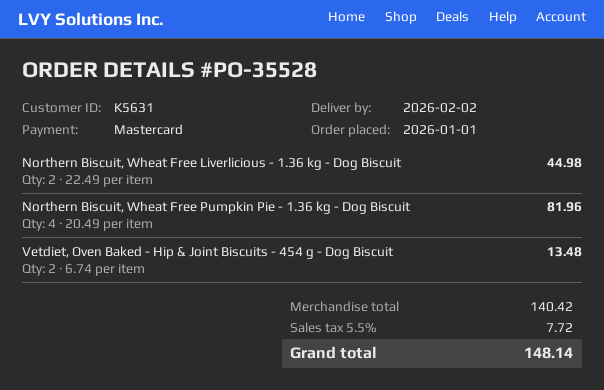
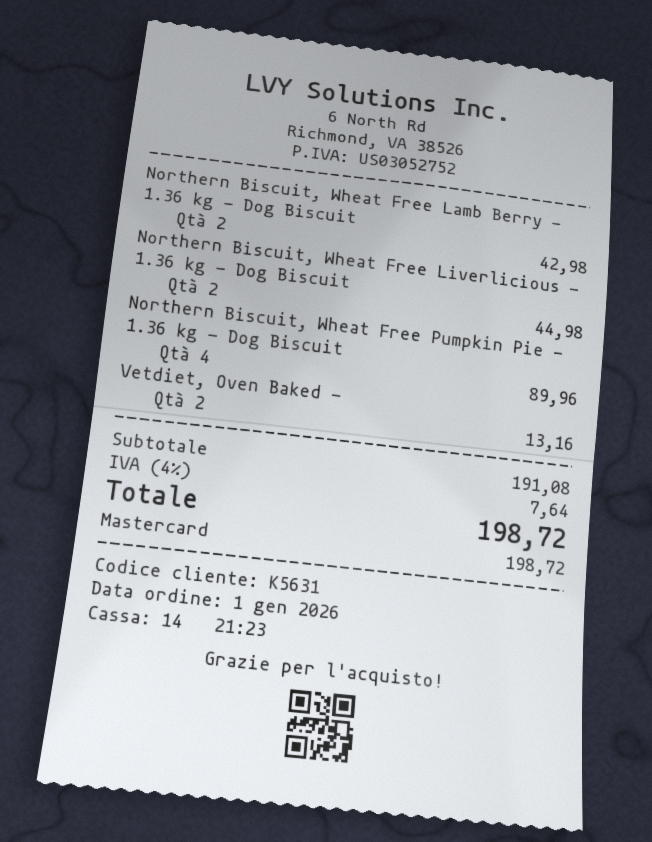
Northern Biscuit, Wheat Free Pumpkin Pie - 1.36 kg - Dog Biscuit: 4 for 81.96 -> 4 for 89.96
Vetdiet, Oven Baked - Hip & Joint Biscuits - 454 g - Dog Biscuit: 2 for 13.48 -> 2 for 13.16
Northern Biscuit, Wheat Free Lamb Berry - 1.36 kg - Dog Biscuit: none -> 2 for 42.98
subtotal: 140.42 -> 191.08
tax: 5.5% = 7.72 -> 4% = 7.64
total: 148.14 -> 198.72

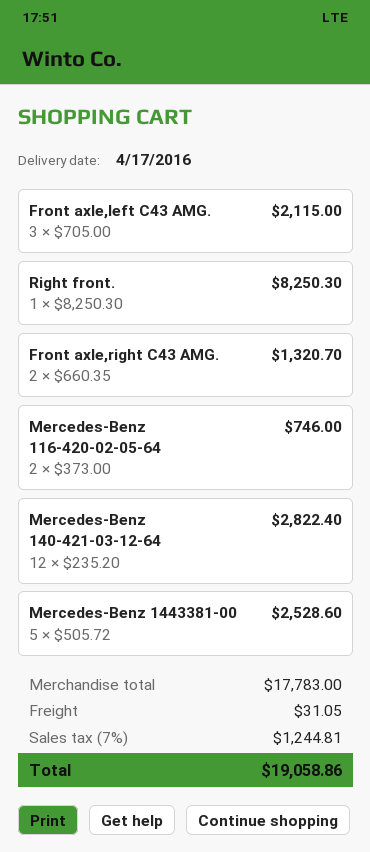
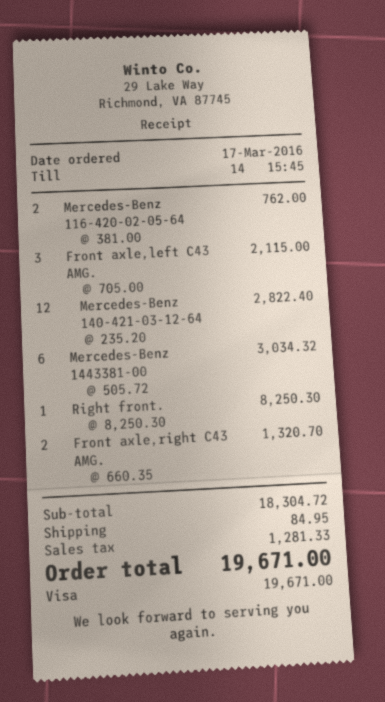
Mercedes-Benz 116-420-02-05-64: 2 x 373.00 = 746.00 -> 2 x 381.00 = 762.00
Mercedes-Benz 1443381-00: 5 x 505.72 = 2528.60 -> 6 x 505.72 = 3034.32
subtotal: 17783.00 -> 18304.72
shipping: 31.05 -> 84.95
tax: 1244.81 -> 1281.33
total: 19058.86 -> 19671.00

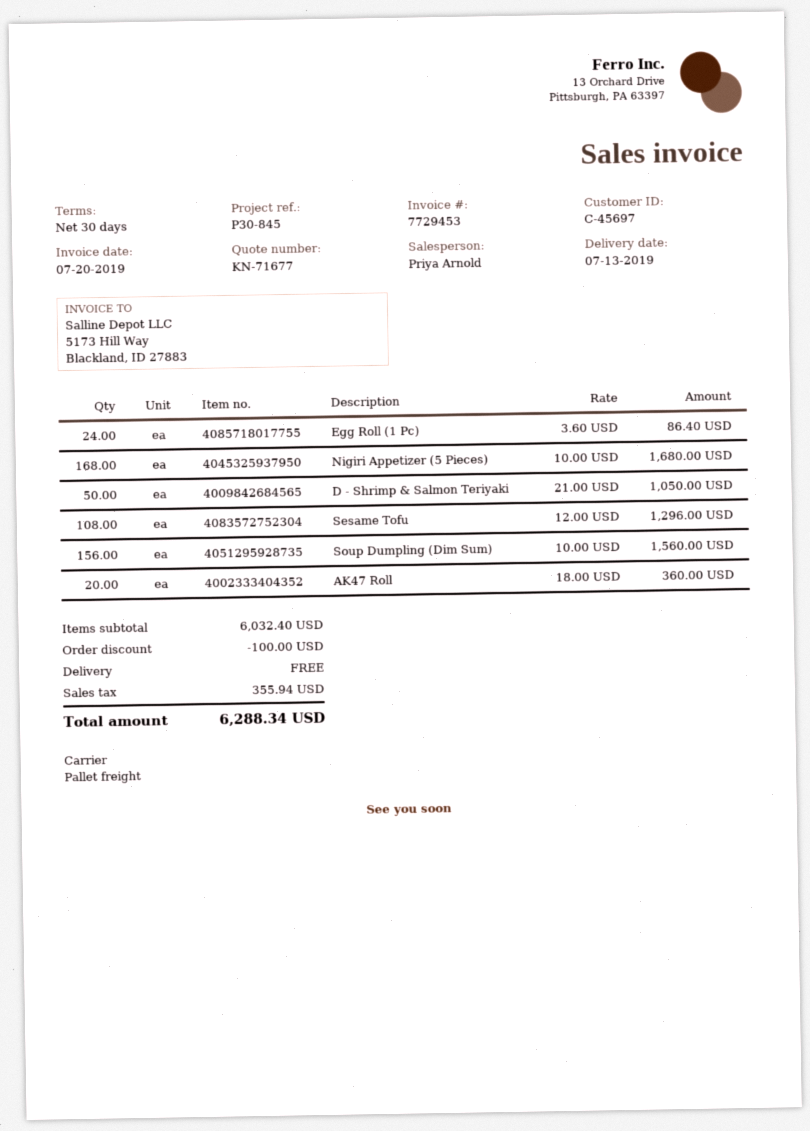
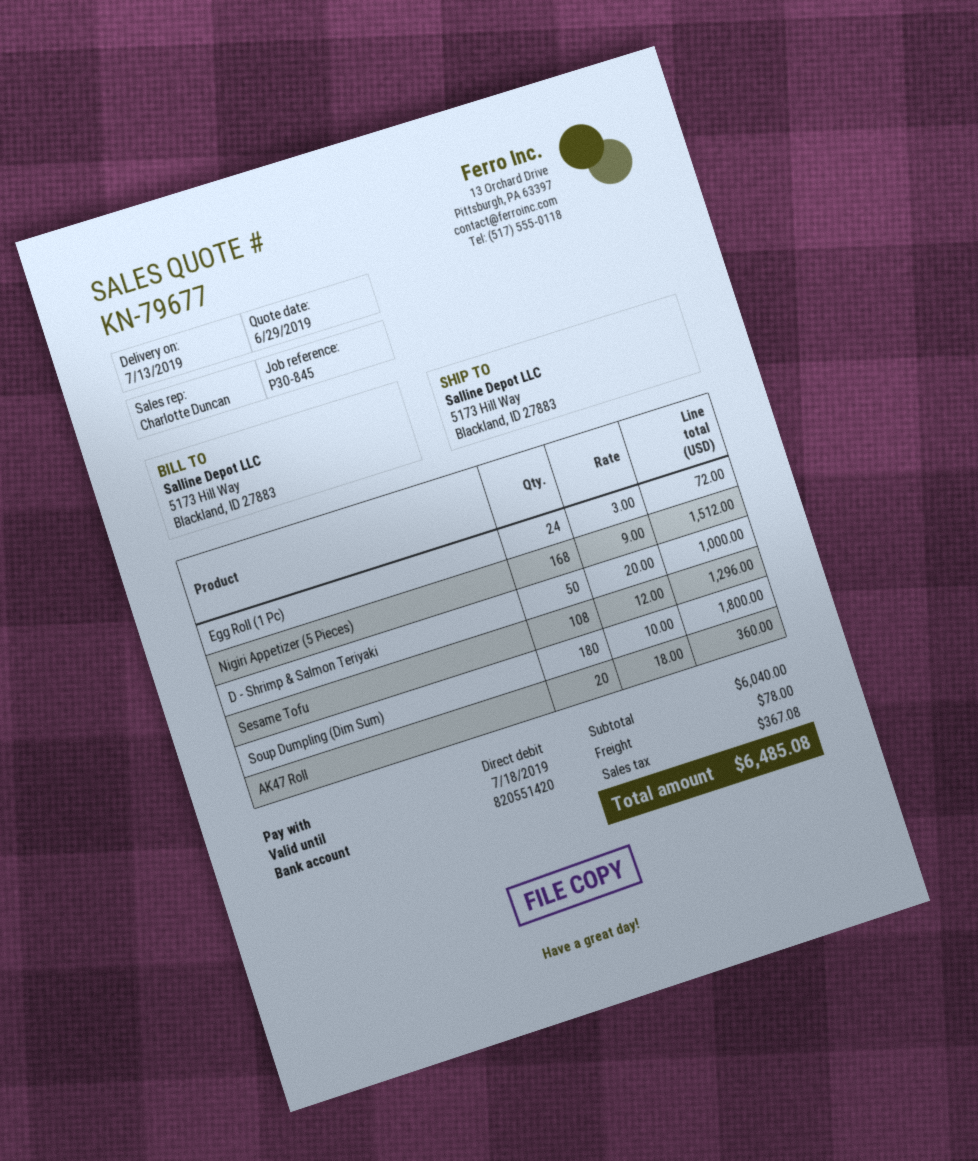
quote number: KN-71677 -> KN-79677
sales rep: Priya Arnold -> Charlotte Duncan
Egg Roll (1 Pc): 24 x 3.60 = 86.40 -> 24 x 3.00 = 72.00
Nigiri Appetizer (5 Pieces): 168 x 10.00 = 1680.00 -> 168 x 9.00 = 1512.00
D - Shrimp & Salmon Teriyaki: 50 x 21.00 = 1050.00 -> 50 x 20.00 = 1000.00
Soup Dumpling (Dim Sum): 156 x 10.00 = 1560.00 -> 180 x 10.00 = 1800.00
subtotal: 6032.40 -> 6040.00
discount: 100.00 -> none
shipping: 0.00 -> 78.00
tax: 355.94 -> 367.08
total: 6288.34 -> 6485.08

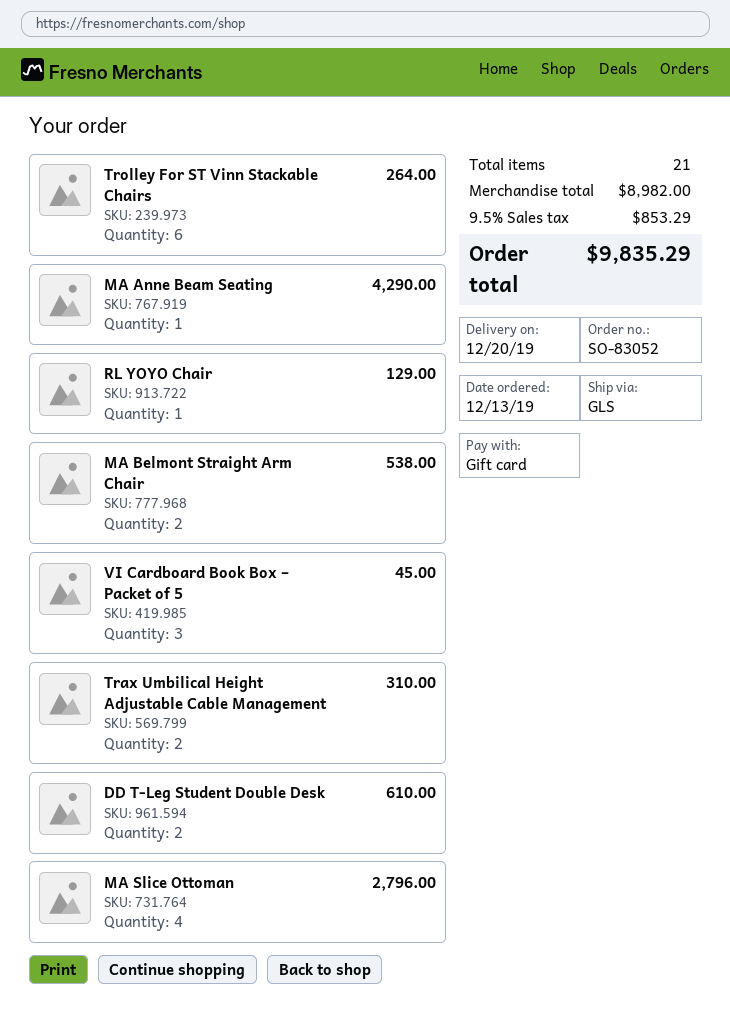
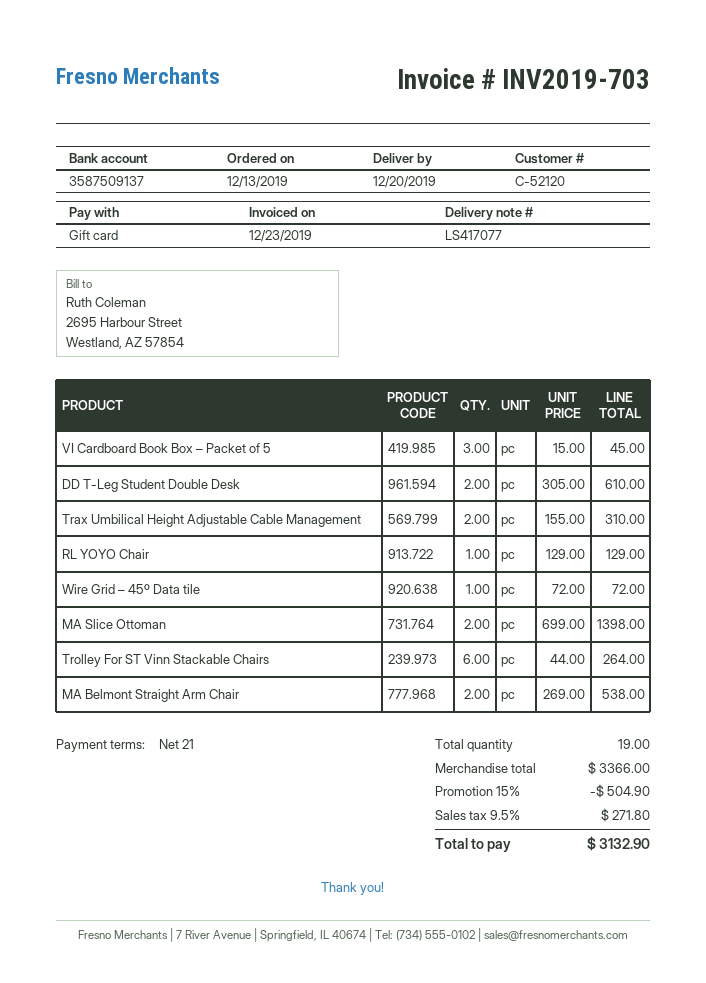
MA Anne Beam Seating: 1 for 4290.00 -> none
MA Slice Ottoman: 4 for 2796.00 -> 2 for 1398.00
Wire Grid – 45º Data tile: none -> 1 for 72.00
total quantity: 21 -> 19
subtotal: 8982.00 -> 3366.00
discount: none -> 15% = 504.90
tax: 9.5% = 853.29 -> 9.5% = 271.80
total: 9835.29 -> 3132.90

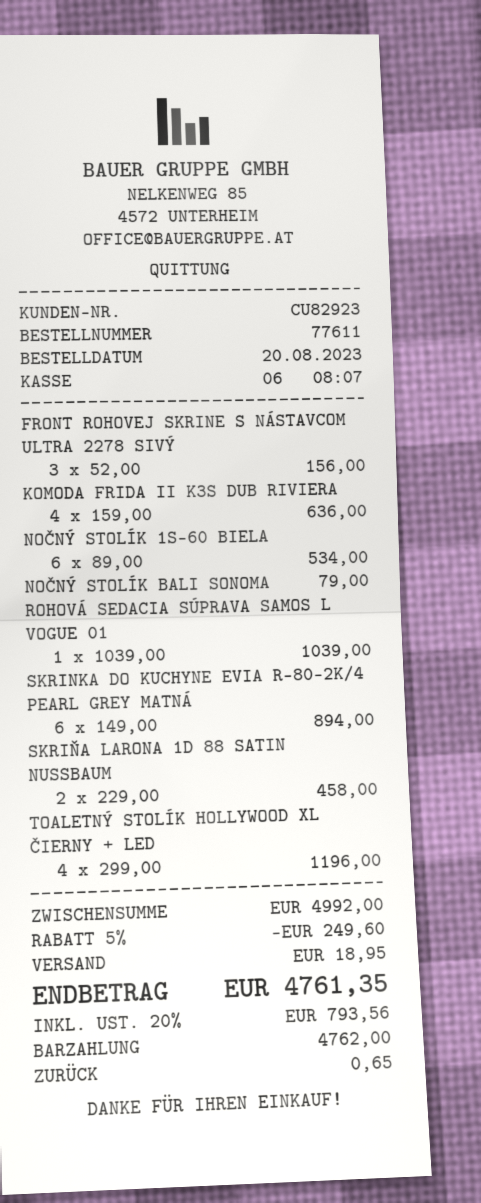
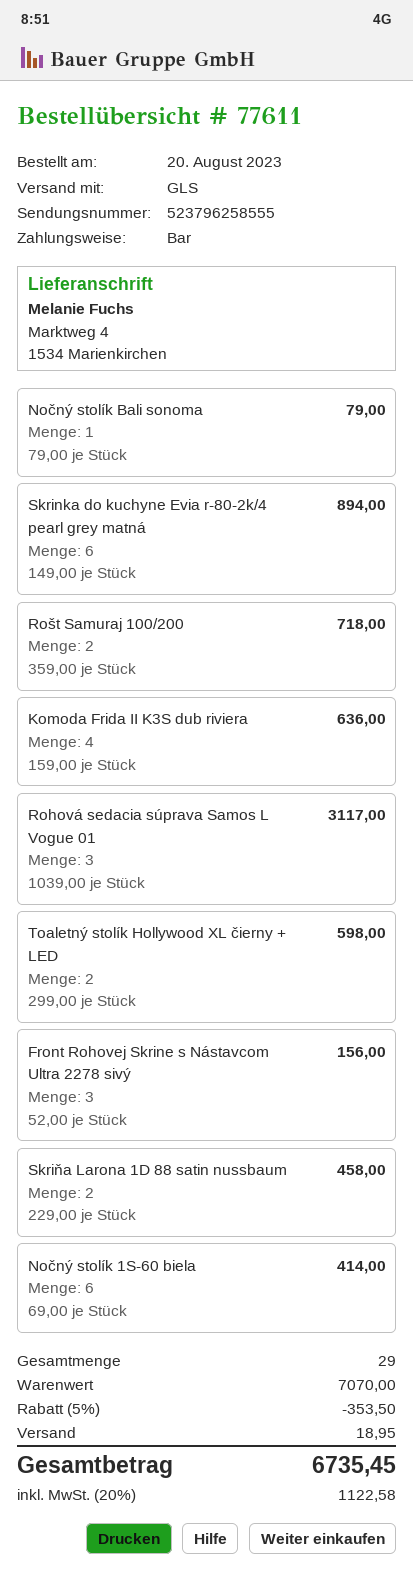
NOČNÝ STOLÍK 1S-60 BIELA: 6 x 89.00 = 534.00 -> 6 x 69.00 = 414.00
ROHOVÁ SEDACIA SÚPRAVA SAMOS L VOGUE 01: 1 x 1039.00 = 1039.00 -> 3 x 1039.00 = 3117.00
TOALETNÝ STOLÍK HOLLYWOOD XL ČIERNY + LED: 4 x 299.00 = 1196.00 -> 2 x 299.00 = 598.00
Rošt Samuraj 100/200: none -> 2 x 359.00 = 718.00
subtotal: 4992.00 -> 7070.00
discount: 5% = 249.60 -> 5% = 353.50
tax: 20% = 793.56 -> 20% = 1122.58
total: 4761.35 -> 6735.45

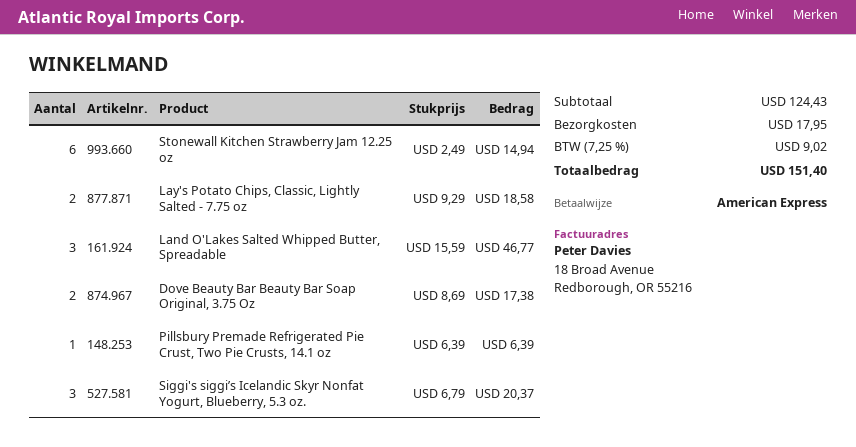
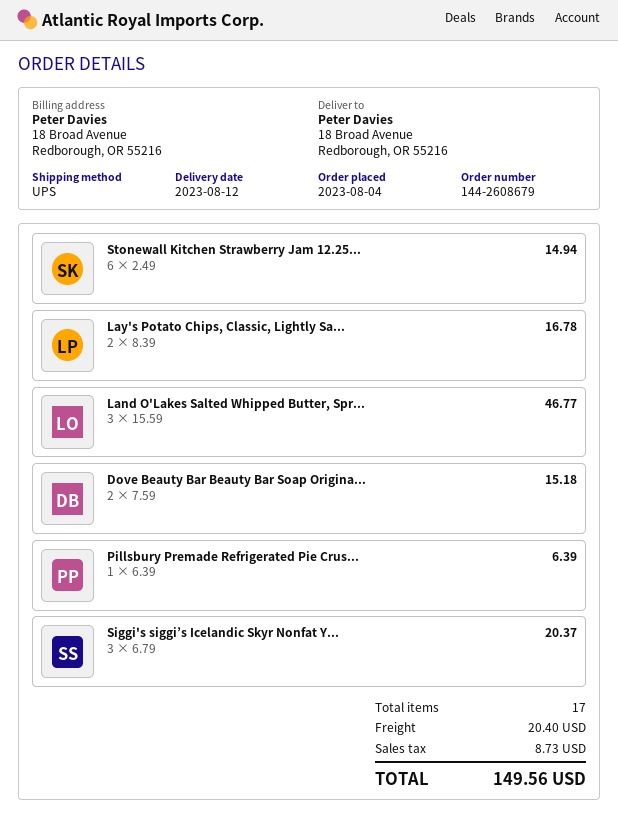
Lay's Potato Chips, Classic, Lightly Salted - 7.75 oz: 2 x 9.29 = 18.58 -> 2 x 8.39 = 16.78
Dove Beauty Bar Beauty Bar Soap Original, 3.75 Oz: 2 x 8.69 = 17.38 -> 2 x 7.59 = 15.18
shipping: 17.95 -> 20.40
tax: 9.02 -> 8.73
total: 151.40 -> 149.56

####################

*REQUIREMENT*
Lines starting at the one with "D - Shrimp &" and ending at the last line of the entries above must be restated word for word, with pictures omitted.

*RESPONSE TO THIS EXERCISE*
D - Shrimp & Salmon Teriyaki: 50 x 21.00 = 1050.00 -> 50 x 20.00 = 1000.00
Soup Dumpling (Dim Sum): 156 x 10.00 = 1560.00 -> 180 x 10.00 = 1800.00
subtotal: 6032.40 -> 6040.00
discount: 100.00 -> none
shipping: 0.00 -> 78.00
tax: 355.94 -> 367.08
total: 6288.34 -> 6485.08

MA Anne Beam Seating: 1 for 4290.00 -> none
MA Slice Ottoman: 4 for 2796.00 -> 2 for 1398.00
Wire Grid – 45º Data tile: none -> 1 for 72.00
total quantity: 21 -> 19
subtotal: 8982.00 -> 3366.00
discount: none -> 15% = 504.90
tax: 9.5% = 853.29 -> 9.5% = 271.80
total: 9835.29 -> 3132.90

NOČNÝ STOLÍK 1S-60 BIELA: 6 x 89.00 = 534.00 -> 6 x 69.00 = 414.00
ROHOVÁ SEDACIA SÚPRAVA SAMOS L VOGUE 01: 1 x 1039.00 = 1039.00 -> 3 x 1039.00 = 3117.00
TOALETNÝ STOLÍK HOLLYWOOD XL ČIERNY + LED: 4 x 299.00 = 1196.00 -> 2 x 299.00 = 598.00
Rošt Samuraj 100/200: none -> 2 x 359.00 = 718.00
subtotal: 4992.00 -> 7070.00
discount: 5% = 249.60 -> 5% = 353.50
tax: 20% = 793.56 -> 20% = 1122.58
total: 4761.35 -> 6735.45

Lay's Potato Chips, Classic, Lightly Salted - 7.75 oz: 2 x 9.29 = 18.58 -> 2 x 8.39 = 16.78
Dove Beauty Bar Beauty Bar Soap Original, 3.75 Oz: 2 x 8.69 = 17.38 -> 2 x 7.59 = 15.18
shipping: 17.95 -> 20.40
tax: 9.02 -> 8.73
total: 151.40 -> 149.56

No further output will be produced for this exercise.